Certaines personnes âgés, de plus de 80 ans, maintiennent une agilité mentale et une mémoire exceptionnelle. Comment parviennent-elles à conserver des capacités cognitives similaires à celles de personnes de 50 ou 60 ans ? Une récente publication dans
Alzheimer's & Dementia apporte des indications sur les facteurs génétiques potentiels derrière cette remarquable préservation cérébrale.
Conduite par des chercheurs de l'Université Vanderbilt, cette investigation s'est penchée sur les variants génétiques présents chez ces personnes aux performances mémorielles élevées.

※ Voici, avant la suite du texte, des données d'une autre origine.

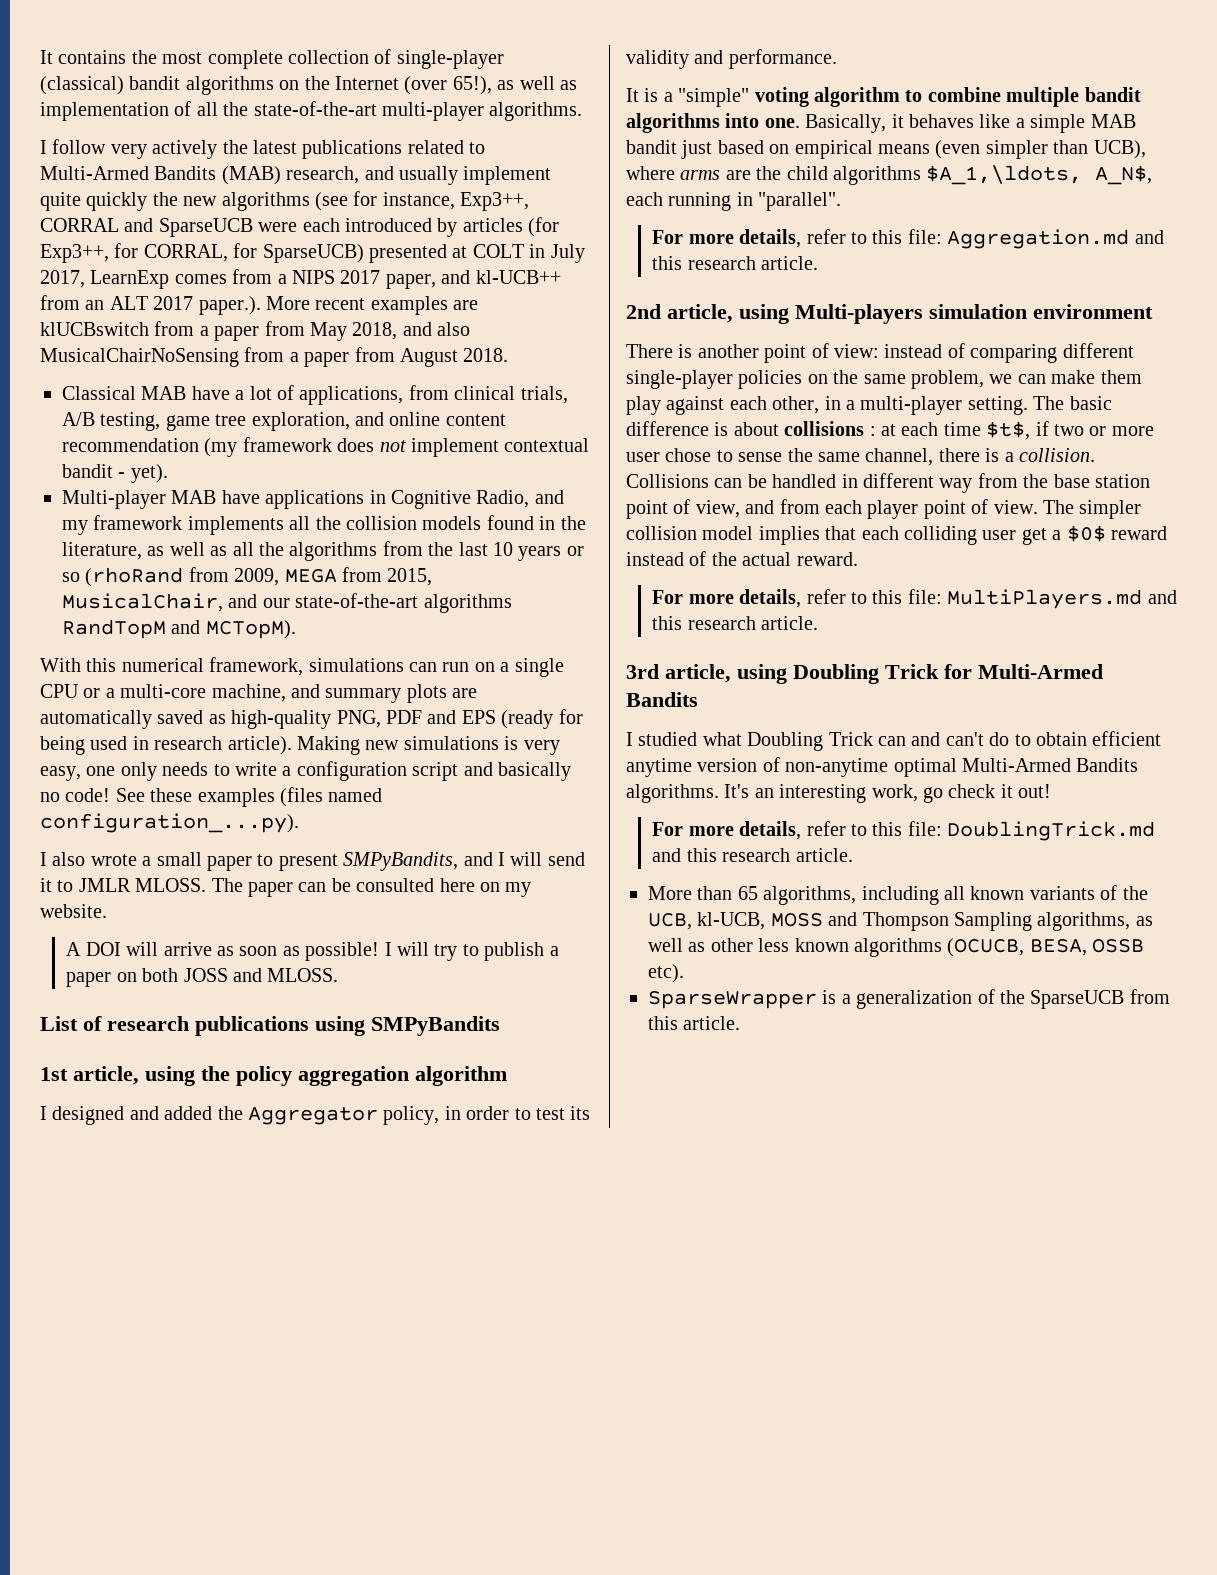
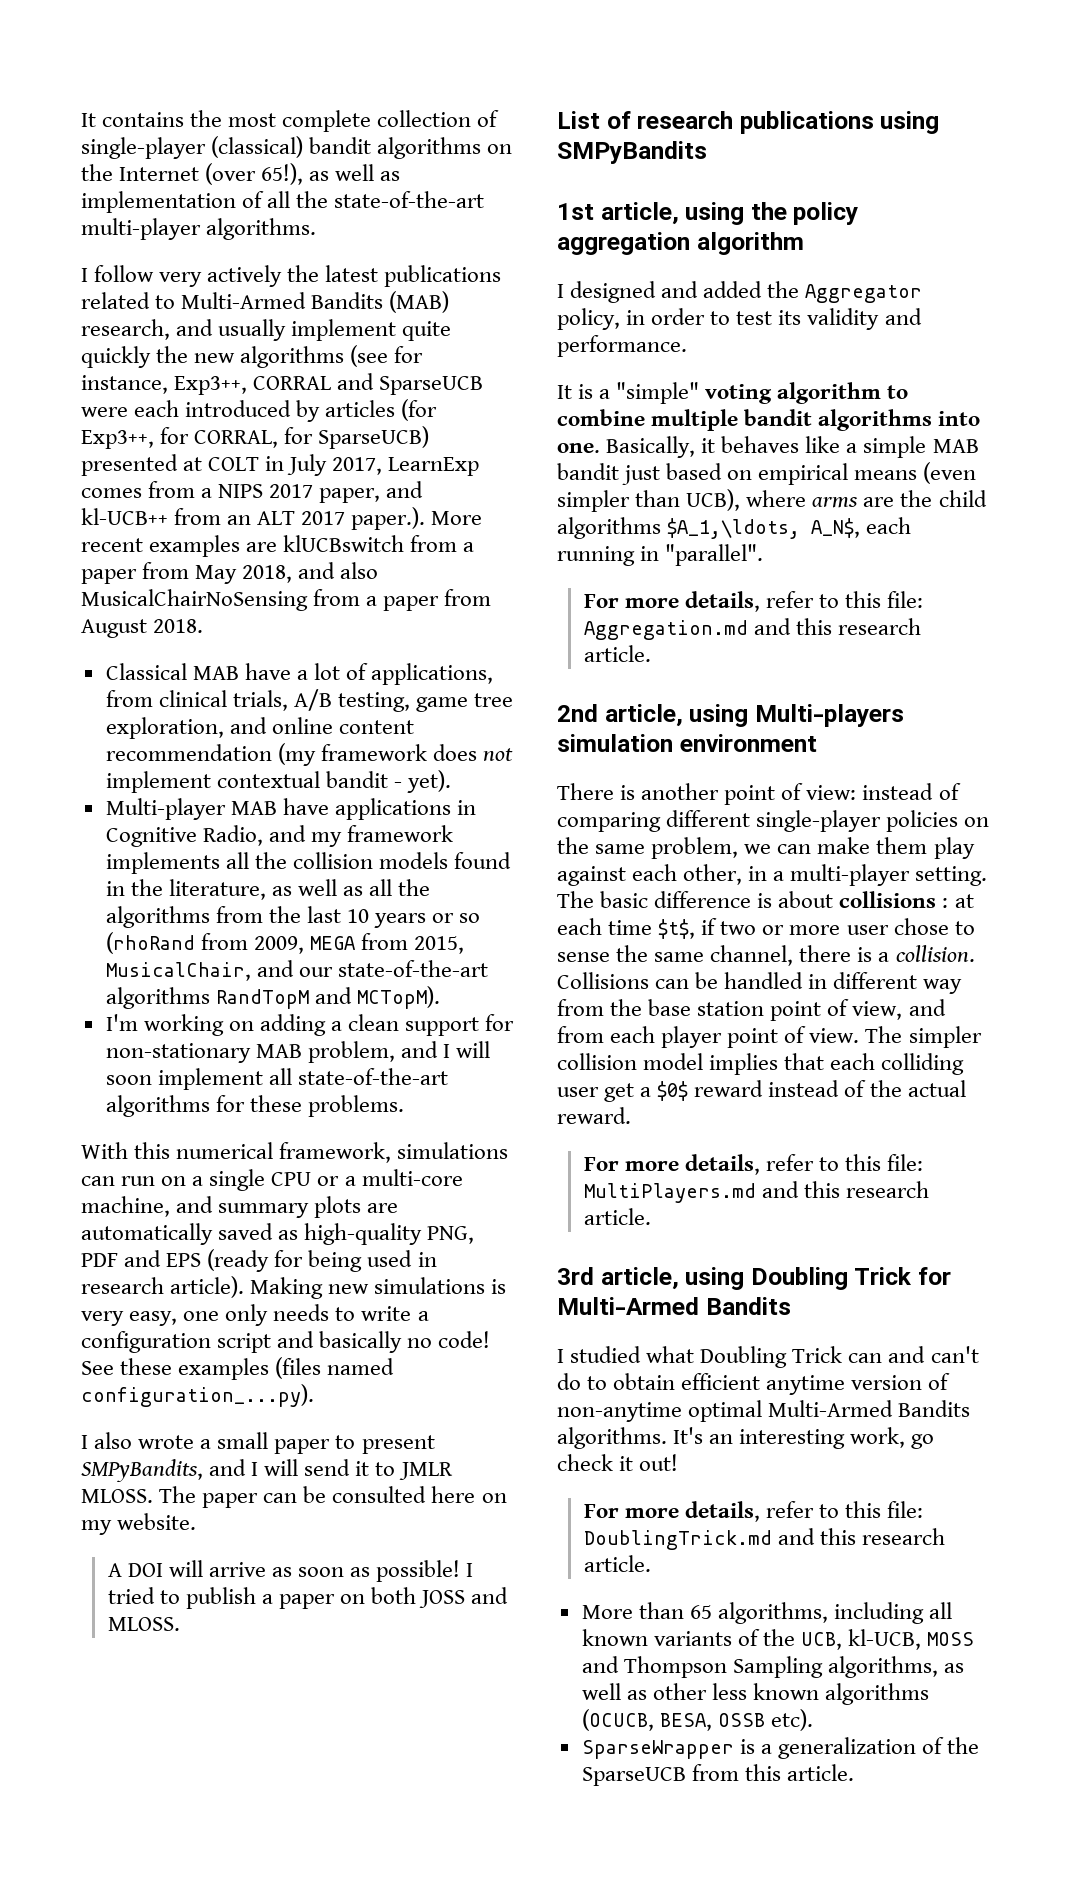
+ I'm working on adding a clean support for non-stationary MAB problem, and I will soon implement all state-of-the-art algorithms for these problems.
- I will try to publish a paper on both JOSS and MLOSS.
+ I tried to publish a paper on both JOSS and MLOSS.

L'objectif consistait à déterminer si des gènes spécifiques sont associés à cette forme de vieillissement réussi, en comparant ces "super-séniors" à d'autres groupes du même âge.
Image d'illustration Pixabay Les résultats révèlent une différence marquée dans la présence du variant APOE-ε4, connu pour accroître le risque de développer la
maladie d'Alzheimer. Les super-séniors sont beaucoup moins susceptibles de porter ce
gène par rapport à des personnes du même âge atteintes de
démence. Cette
observation indique que l'absence de ce
facteur de risque pourrait contribuer à leur résilience cognitive, même face au vieillissement normal.
Par ailleurs, l'équipe a noté une fréquence plus élevée du variant APOE-ε2 chez les super-séniors. Ce gène est souvent lié à une protection contre la maladie d'Alzheimer. Sa présence accrue laisse penser qu'il pourrait offrir un avantage supplémentaire, aidant à préserver les fonctions cérébrales au fil des années, ce qui conforte l'idée d'une influence génétique sur la
santé mentale à long terme.
Pour parvenir à ces constats, l'étude a analysé les données de plus de 18 000 participants, issues de plusieurs cohortes nationales sur le vieillissement. Les super-séniors étaient définis comme des personnes de 80 ans ou plus dont les scores mémoriels dépassaient la moyenne de ceux observés chez des adultes cognitivement normaux âgés de 50 à 64 ans. Cette approche a permis d'inclure une diversité de profils, avec des représentants de différentes origines ethniques, pour une analyse plus robuste.
Les chercheurs expliquent que ces découvertes incitent à utiliser le phénotype des super-séniors pour identifier des mécanismes de résistance à la maladie d'Alzheimer. Ces travaux, les plus vastes à ce jour sur ce sujet, offrent de nouvelles perspectives pour comprendre comment certains gènes peuvent moduler le développement de la démence et la capacité à vieillir en bonne santé mentale.
Ainsi, ces travaux mettent en lumière le rôle potentiel de la génétique dans la préservation des fonctions cognitives chez les personnes âgées. Ils proposent des pistes pour des recherches futures visant à découvrir des moyens de favoriser un vieillissement cérébral sain, en s'inspirant des caractéristiques de ces individus exceptionnels.